INcubes Demo Day INtake02 for all intensive purposes was a glowing success, even though it was up against a blockbuster of all geek events, the Apple iPhone 5 launch. The 200+ private invitees didn’t complain, even with the last minute onslaught of standing room only attendees. Hopefully you were one of the lucky people to be there or watched the live stream via www. INcubes.com/tunein and ITBusiness.ca, where you can still watch the webcast replay.
From 1:00 pm to 1:29 pm within the walls of Toronto Stock Exchange there was a noticeable calm, before the storm that is. At 2:00 pm the mood changed noticeably as each startup founder took the stage to try and woo the crowd of investors. Not the easiest of tasks, especially knowing that their 6 minutes could make or break the future of their company. No pressure.
During the demos, Twitter was flooded with 140 character encouragements, with only a few people ballsy enough to say how they really felt about the startup ideas and pitches.
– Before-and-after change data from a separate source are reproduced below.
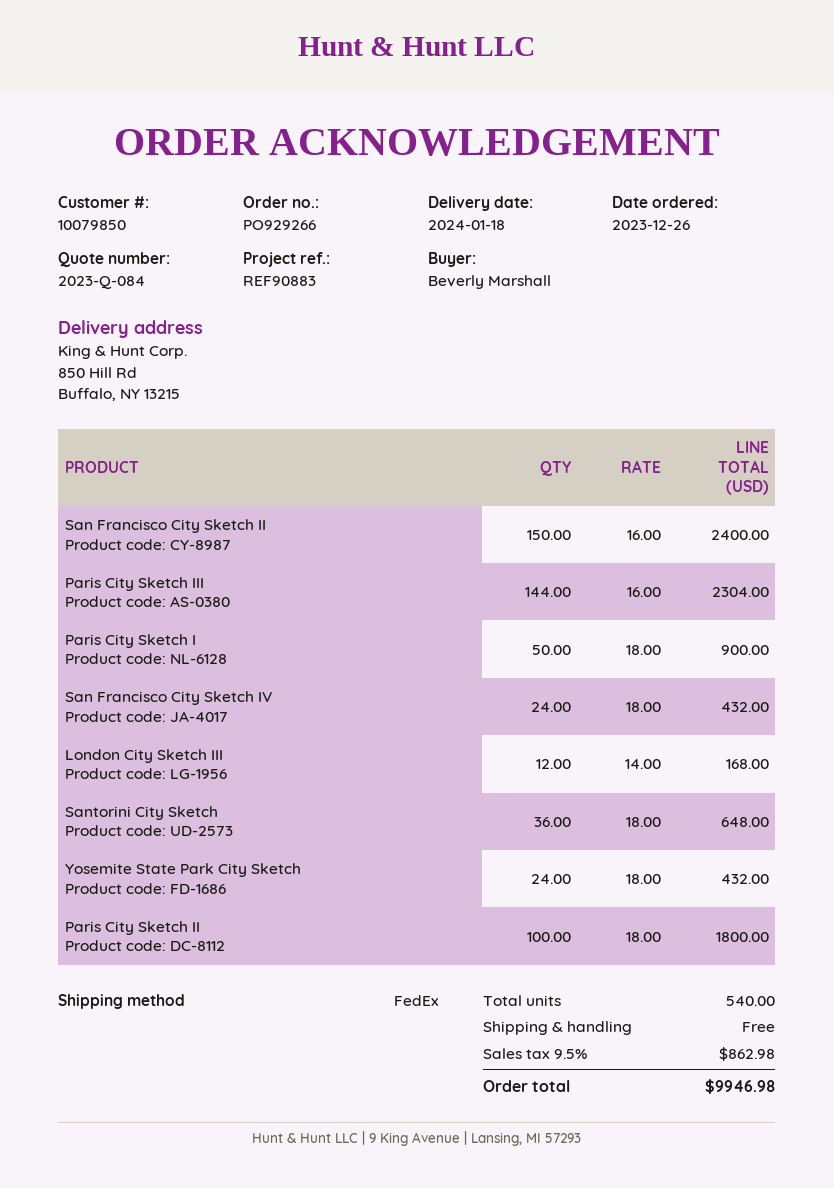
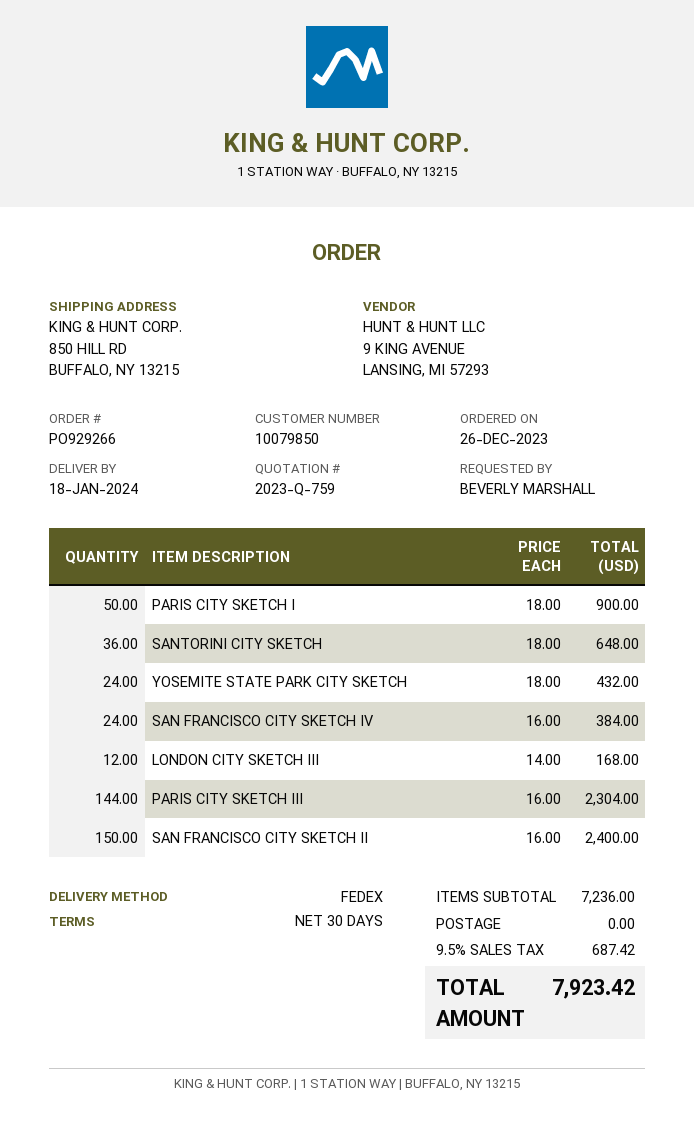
quote number: 2023-Q-084 -> 2023-Q-759
San Francisco City Sketch IV: 24 x 18.00 = 432.00 -> 24 x 16.00 = 384.00
Paris City Sketch II: 100 x 18.00 = 1800.00 -> none
tax: 9.5% = 862.98 -> 9.5% = 687.42
total: 9946.98 -> 7923.42

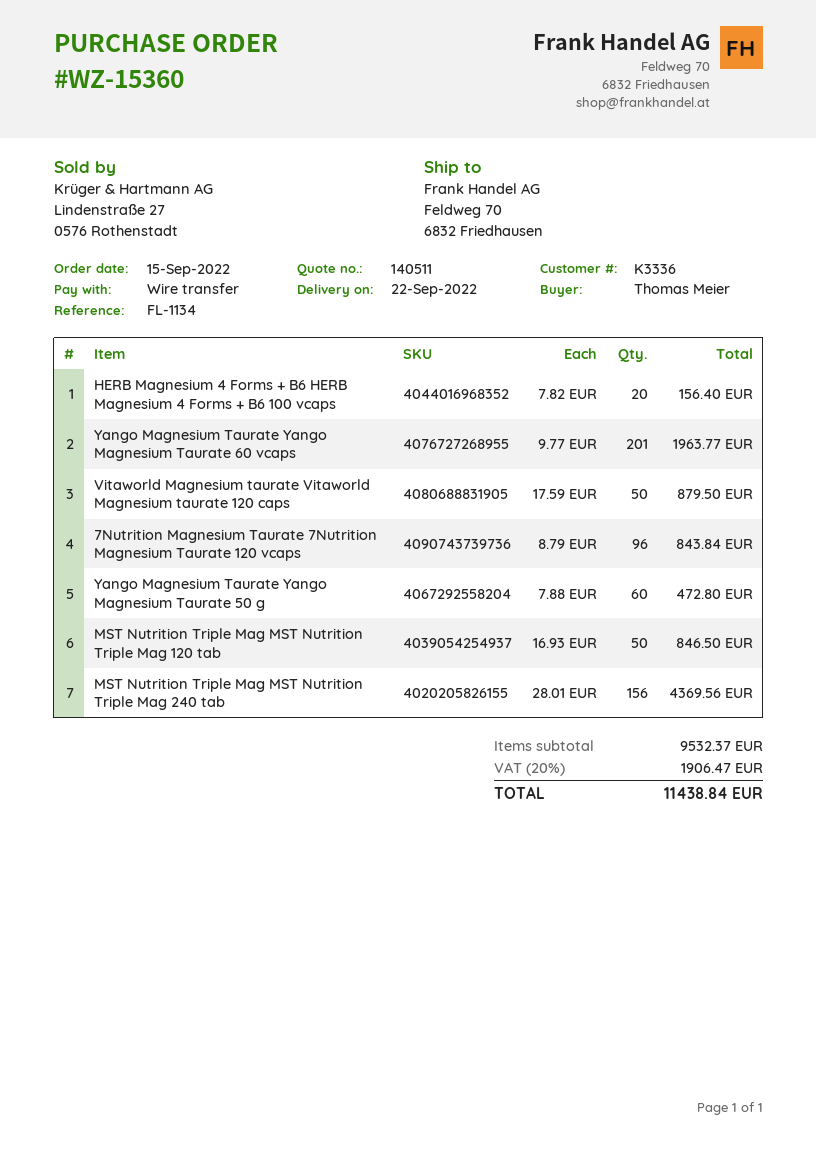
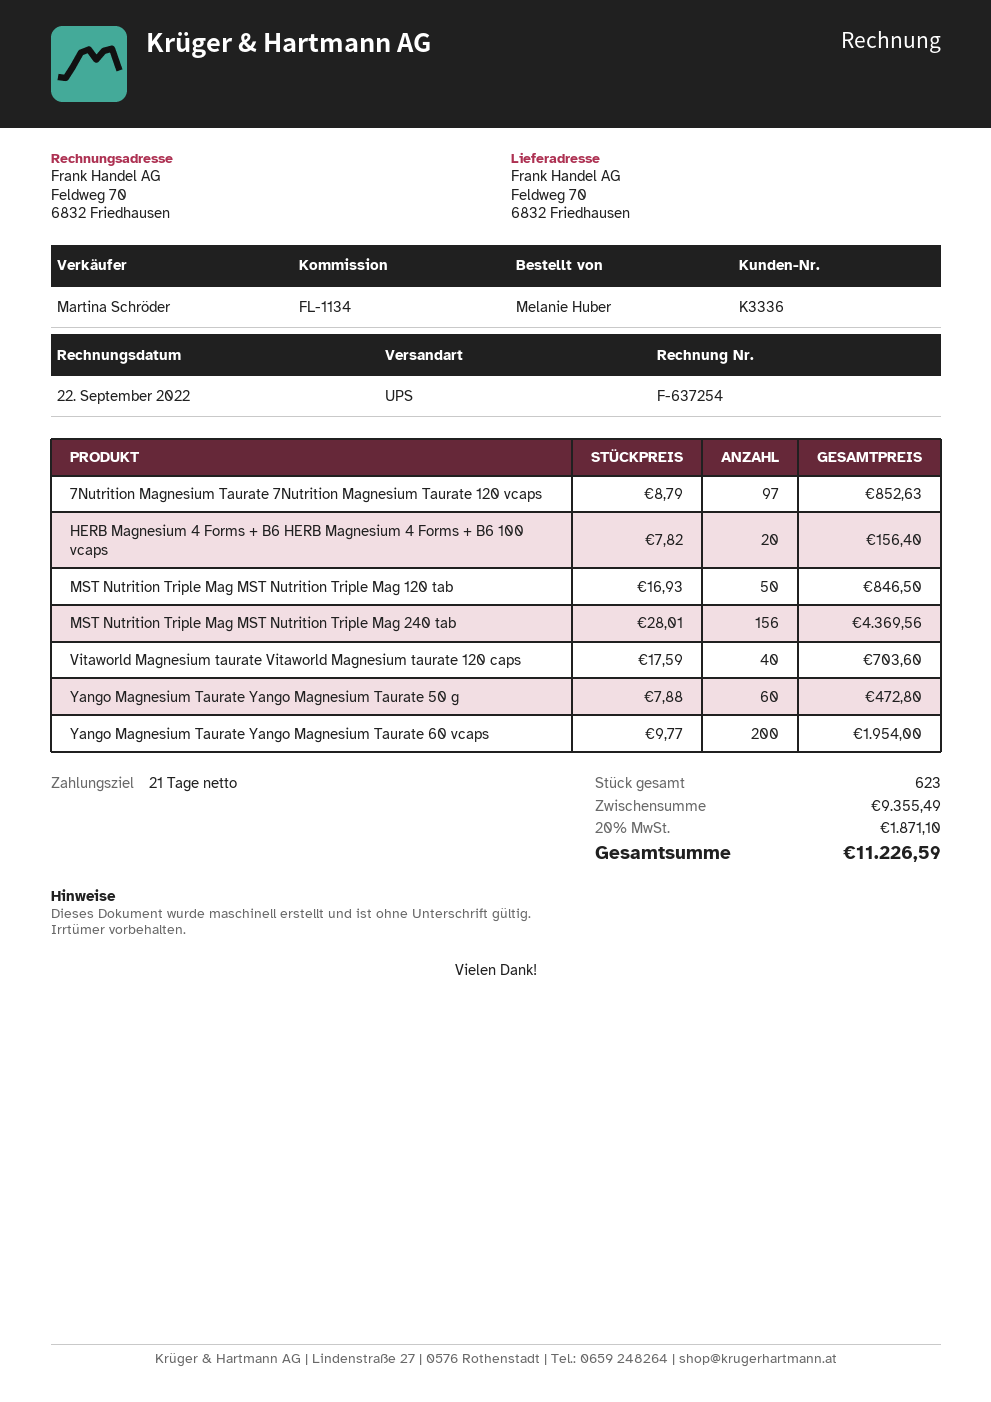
ordered by: Thomas Meier -> Melanie Huber
Yango Magnesium Taurate Yango Magnesium Taurate 60 vcaps: 201 x 9.77 = 1963.77 -> 200 x 9.77 = 1954.00
Vitaworld Magnesium taurate Vitaworld Magnesium taurate 120 caps: 50 x 17.59 = 879.50 -> 40 x 17.59 = 703.60
7Nutrition Magnesium Taurate 7Nutrition Magnesium Taurate 120 vcaps: 96 x 8.79 = 843.84 -> 97 x 8.79 = 852.63
subtotal: 9532.37 -> 9355.49
tax: 20% = 1906.47 -> 20% = 1871.10
total: 11438.84 -> 11226.59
I was lucky enough to be at the helm (as a host) along with Brian Jackson of ITBusiness, so together we dug up some dirt through interviewing and a little antagonizing.
So what was the overall consensus? Hovr.me had the crowd wrapped around its finger at the thought of being able to purchase cool things, as seen on Pinterest. The “how it works” aspect seemed to be a vague mystery to viewers, but the concept was just too tempting to not nibble, as per the crowd surrounding the team after the demos.
Game Day was next and worked hard to woo the seemingly non-sports fan crowd. The Twitter & crowd consensus rated the app idea 3rd out of the four presented. However one VC guest from the US pointed out, “with the right corporate sponsorship, this app could be a real winner. Without it, Its got no legs.”
Event Holler came third to present and had the crowd pumped at their idea; to help promoters sell more tickets and give regular citizens a cut of the deal by sharing using social media (Facebook). An investor from BC pointed out: “With the current user base and traction they have built, they stand the best chance at investment out of all four.”
MyGoodNight was last to present and its founder seemed pretty pumped about it. Unfortunately the crowd couldn’t seem to grasp the technology and competitive difference behind the idea, so his excitement fell upon mostly deaf ears. In his defense, there’s a chance no one at the event knew where to go post-Demo day.
The night wrapped up with a keynote from Kirk Simpson of Wave Accounting. Kirk was able to tie in business common sense with a Mr. Rogers joke, making him an instant favorite. But the real showstoppers behind and in front of the screens were Ben Zlotnick, INcubes founder and Traviss Corry, INcubes managing director. They made the event look seamless, which is not an easy feat based on the crowd of media, investors and mentors.
So what does the end of Demo Day mean for these four startups? Well, for two they had investors lined up at the end of the event raring for due diligence. The rest? Fairytales with no ending…just yet.